Copy every line of the records that includes the word "font".
»»
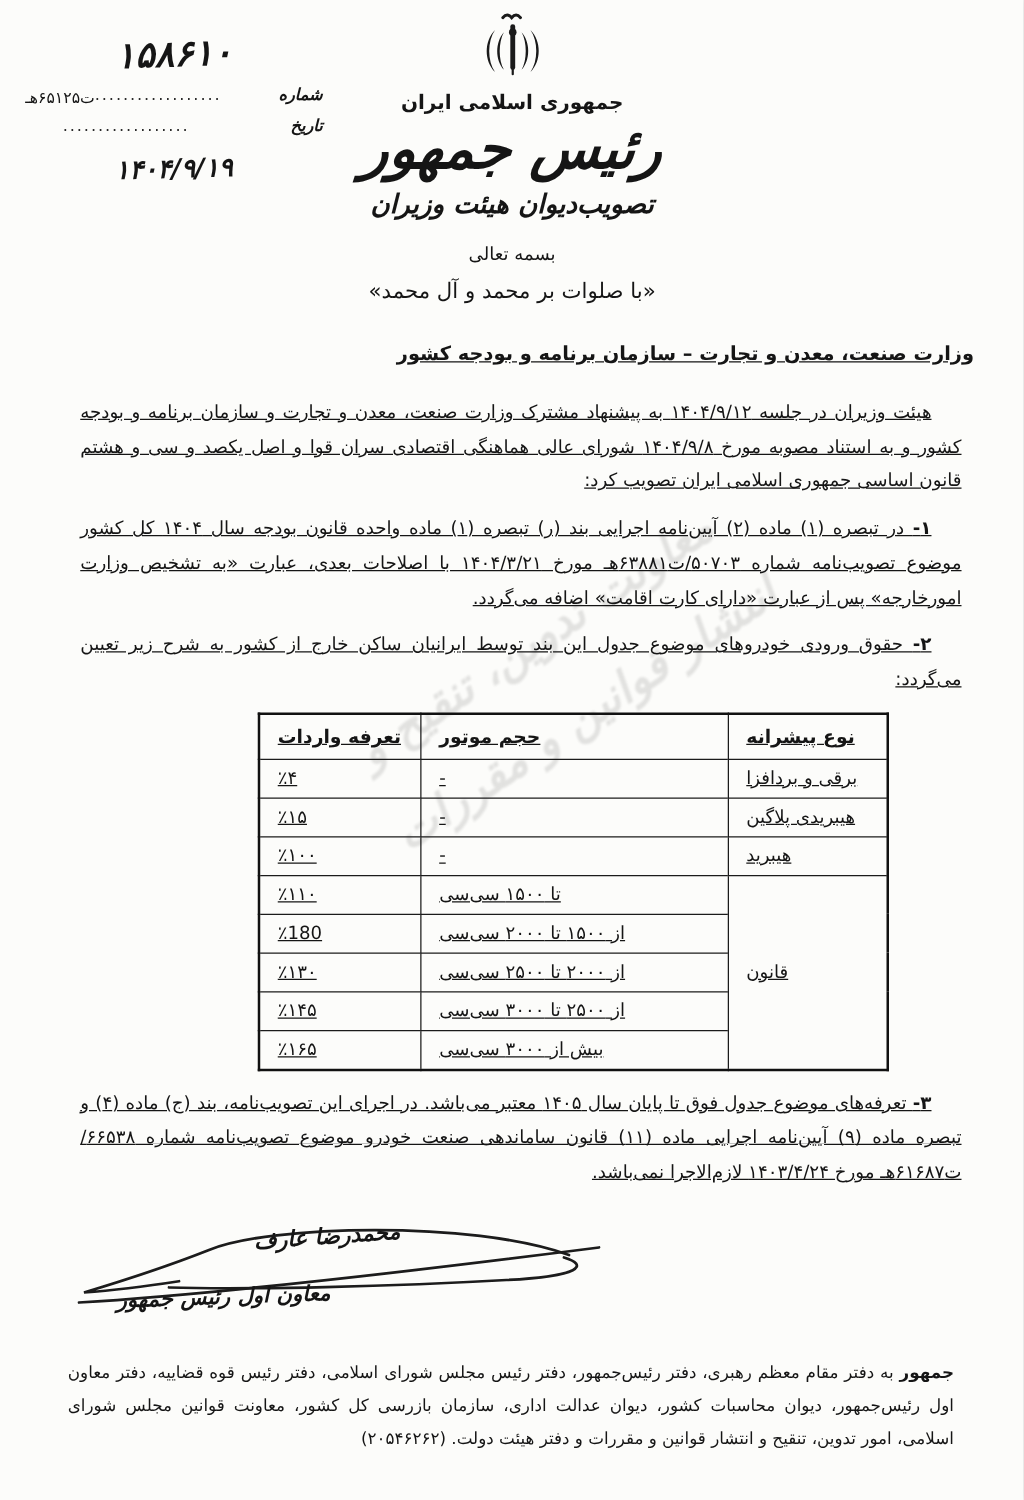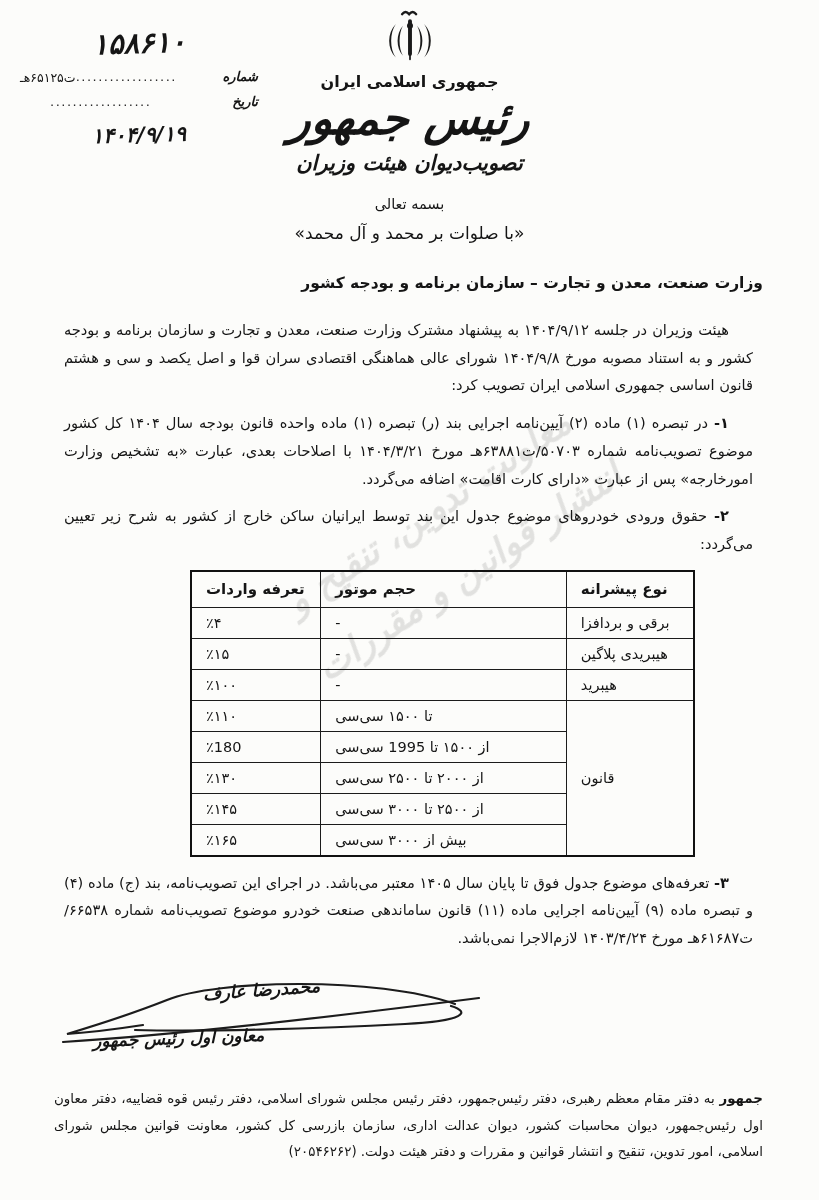--- a/index.html
+++ b/index.html
@@ -31,21 +31,21 @@
   .ref-suffix { font-size:12.5px; white-space:nowrap; }
   .ref-line.date-line { margin-left:30px; }
   .hand-date { font-size:21px; font-weight:bold; font-style:italic; letter-spacing:3px; text-align:center; margin-top:14px; transform:rotate(-1.5deg); }
 
   
   .invocation { position:absolute; top:196px; left:0; right:0; text-align:center; z-index:2; }
   .basmala { font-size:14.5px; font-weight:400; }
   .salawat { font-size:17px; margin-top:11px; }
 
   
-  .content { position:absolute; top:274px; right:56px; left:54px; z-index:2; }
+  .content { position:absolute; top:274px; right:40px; left:54px; z-index:2;text-decoration:underline; }
   .addressee { font-weight:bold; font-size:15.5px; margin:0 0 24px 0; }
   .para { font-size:14.6px; line-height:1.9; text-align:justify; margin:10px; text-indent:24px; }
   .item-num { font-weight:bold; }
 
   
   table.tariff { border-collapse:collapse; width:505px; margin:12px 68px 12px auto; }
   table.tariff th, table.tariff td {
     border:1.6px solid #1b1b1b; text-align:left; padding:1px 14px;
     font-size:14.5px; background:transparent;
   }
@@ -159,21 +159,21 @@
           <td>هیبرید</td>
           <td>-</td>
           <td>٪۱۰۰</td>
         </tr>
         <tr>
           <td rowspan="5">قانون</td>
           <td>تا ۱۵۰۰ سی‌سی</td>
           <td>٪۱۱۰</td>
         </tr>
         <tr>
-          <td>از ۱۵۰۰ تا 1995 سی‌سی</td>
+          <td>از ۱۵۰۰ تا ۲۰۰۰ سی‌سی</td>
           <td>٪180</td>
         </tr>
         <tr>
           <td>از ۲۰۰۰ تا ۲۵۰۰ سی‌سی</td>
           <td>٪۱۳۰</td>
         </tr>
         <tr>
           <td>از ۲۵۰۰ تا ۳۰۰۰ سی‌سی</td>
           <td>٪۱۴۵</td>
         </tr>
««
Response.
   .ref-suffix { font-size:12.5px; white-space:nowrap; }
   .hand-date { font-size:21px; font-weight:bold; font-style:italic; letter-spacing:3px; text-align:center; margin-top:14px; transform:rotate(-1.5deg); }
   .basmala { font-size:14.5px; font-weight:400; }
   .salawat { font-size:17px; margin-top:11px; }
   .addressee { font-weight:bold; font-size:15.5px; margin:0 0 24px 0; }
   .para { font-size:14.6px; line-height:1.9; text-align:justify; margin:10px; text-indent:24px; }
   .item-num { font-weight:bold; }
     font-size:14.5px; background:transparent;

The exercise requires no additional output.